У тех и у этих были свои сроки. Эти прилетали вначале в строго определенные часы; немецкая аккуратность входила в программу психической атаки (что хотим, то и делаем). Те были менее точны; считалось, однако, что позже четырех часов утра они приходят редко. Часов с четырех утра и до вечера человек воображал себя в безопасности. Эта воображаемая передышка многих, вероятно, избавила от помешательства.
В темноте, в немоте — ожидание вырванного с мясом звонка или серия взаимосвязанных звуков, возвещающих начало бомбежки. Утренняя неизвестность… Постепенно выясняется — прямое попадание в угловой дом. Постепенно выяснялось — из знакомых за ночь арестованы имярек и имярек. Раньше усиленно бомбили центр, например Моховую или пытались попасть в Радиокомитет. А сейчас, заметьте, они явно интересуются Выборгской стороной. Вот уже недели полторы, заметьте, как они систематически обходят центр. В центре у нас, может быть, больше ничего и не будет. — Ну, разумеется, липа. Но почему именно эта липа? Не случайно. А. был связан с такими людьми… Б. — неосторожен, он разговаривал. У В., знаете, эти родственники. Если не иметь родственников и не разговаривать, — может быть, ничего не будет. — Центр как-никак оставили в покое. Ну, конечно, случайное попадание… Помрачающая разум чересполосица.
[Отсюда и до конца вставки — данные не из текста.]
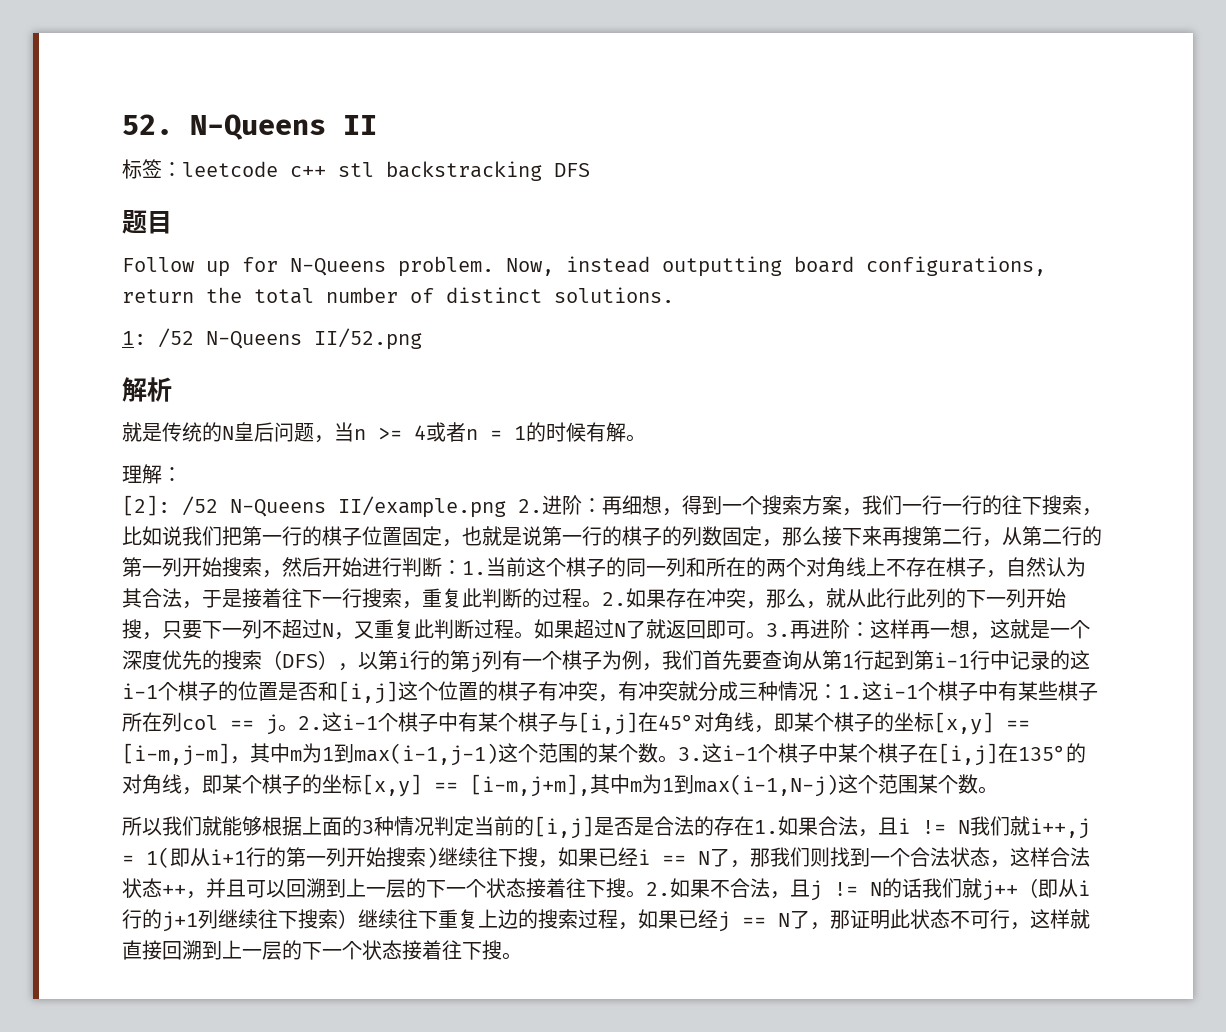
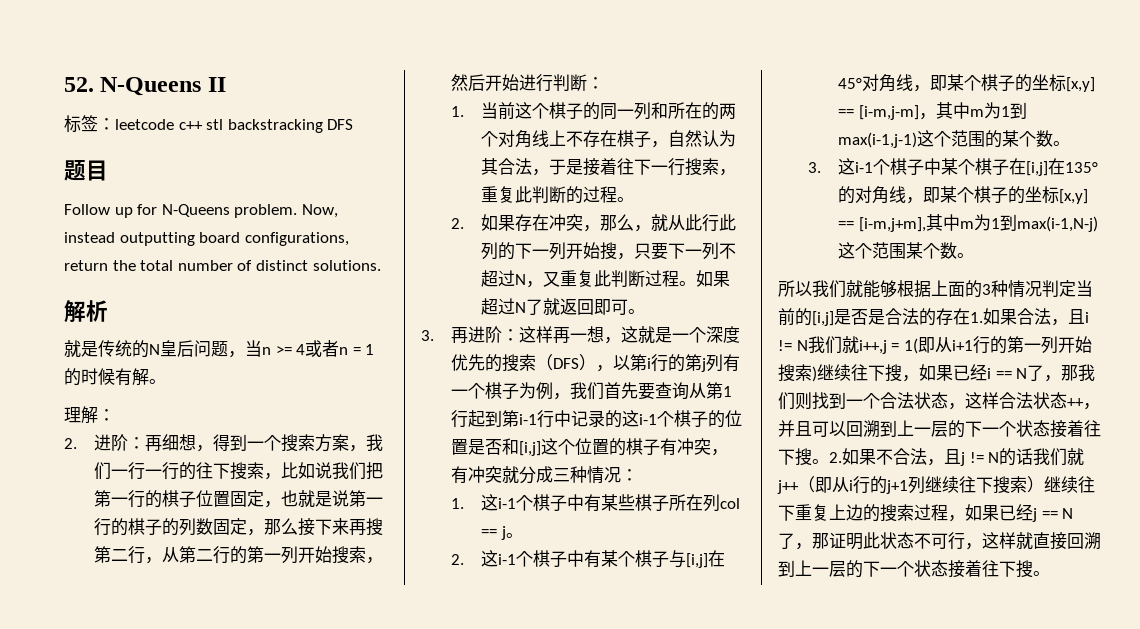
[122,328,422,350] // 1: /52 N-Queens II/52.png -> (381, 265) none
[122,495,506,518] [2]: /52 N-Queens II/example.png -> (115, 415) none
(462, 567) none -> (605, 83) //
(602, 604) none -> (635, 199) //
(766, 635) none -> (646, 311) //
(838, 691) none -> (639, 475) //
(298, 728) none -> (524, 535) //
(678, 759) none -> (1071, 143) //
Можно ли жить, когда они в пятнадцати километрах? Или когда вечером не знаешь, где встретишь утро? А общество жило, выделяя тем самым соответствующие бытовые формы.
Несвобода войны вразумительнее всего, когда она достигает регламентации. В прифронтовом тылу партикулярный человек не работает или работает формально (оставшиеся заводы, медицинские учреждения в той или иной степени военизированы), потому что производить ему нечего. Блокада предоставила непонадобившемуся человеку заниматься сохранением своей жизни. Это было дозволено, узаконено.
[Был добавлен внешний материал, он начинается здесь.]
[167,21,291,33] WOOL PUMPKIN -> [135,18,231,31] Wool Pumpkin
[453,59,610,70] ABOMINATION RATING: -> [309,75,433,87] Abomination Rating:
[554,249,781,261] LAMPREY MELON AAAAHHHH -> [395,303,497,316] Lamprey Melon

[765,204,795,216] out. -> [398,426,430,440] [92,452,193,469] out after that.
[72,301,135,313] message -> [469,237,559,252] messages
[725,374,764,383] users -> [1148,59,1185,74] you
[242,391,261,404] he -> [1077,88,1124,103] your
— Что вы делаете? — спрашивали блокадной зимой застрявшего в Ленинграде профессора Р. Он отвечал:
— Я обедаю.
Странное, усугубленное отражение прежней действительности, ее несвободы и ее эгоизма. Но человек, переживая бессмысленность эгоистических страданий, не знает пока о смысле своего поведения, о том, что все, что он делает, имеет еще второе значение — он хранит и спасает в себе затухающий огонь жизни. Что в другом, историческом плане его воля к самосохранению служит огромному, многосоставному целому воюющей страны.
(Признания уцелевшего дистрофика)
Этот психологический эпизод реконструирован мною (от первого лица) на основе рассказов блокадных людей о своем блокадном опыте.
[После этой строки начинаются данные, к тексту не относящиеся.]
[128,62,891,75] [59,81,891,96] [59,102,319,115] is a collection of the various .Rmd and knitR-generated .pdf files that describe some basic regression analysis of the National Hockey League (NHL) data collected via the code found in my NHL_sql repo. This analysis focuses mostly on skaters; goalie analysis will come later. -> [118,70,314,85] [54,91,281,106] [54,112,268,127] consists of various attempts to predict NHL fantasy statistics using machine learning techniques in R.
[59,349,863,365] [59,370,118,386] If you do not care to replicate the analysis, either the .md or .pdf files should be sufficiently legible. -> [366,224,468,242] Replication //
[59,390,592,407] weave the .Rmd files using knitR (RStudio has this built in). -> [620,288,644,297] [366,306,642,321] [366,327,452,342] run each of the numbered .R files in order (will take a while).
Я сидел за бывшим своим рабочим столом, вплотную придвинув стул, тесно зажатый между краем стола и стулом, — в оцепенении. Мне поручили сделать ответственный перевод. Этого импульса было достаточно для того, чтобы перо двигалось по бумаге. Но я уже с отвращением думал о том, что предстоит его, перо, обмакнуть или перевернуть страницу. Если нужно было дотянуться до края стола, чтобы взять бритвенное лезвие и очинить карандаш, я продолжал писать затупившимся карандашом или карандашом вместо пера, чтобы не протягивать за пером руку. Дело было не в утомлении, не в истощении, которое начинало даже уже проходить. Много месяцев продолжался бег по кругу. Весна принесла нечто вроде остановки; вернее, замедление темпов. И с замедлением открылась болезнь физической лени — особая заторможенность воли.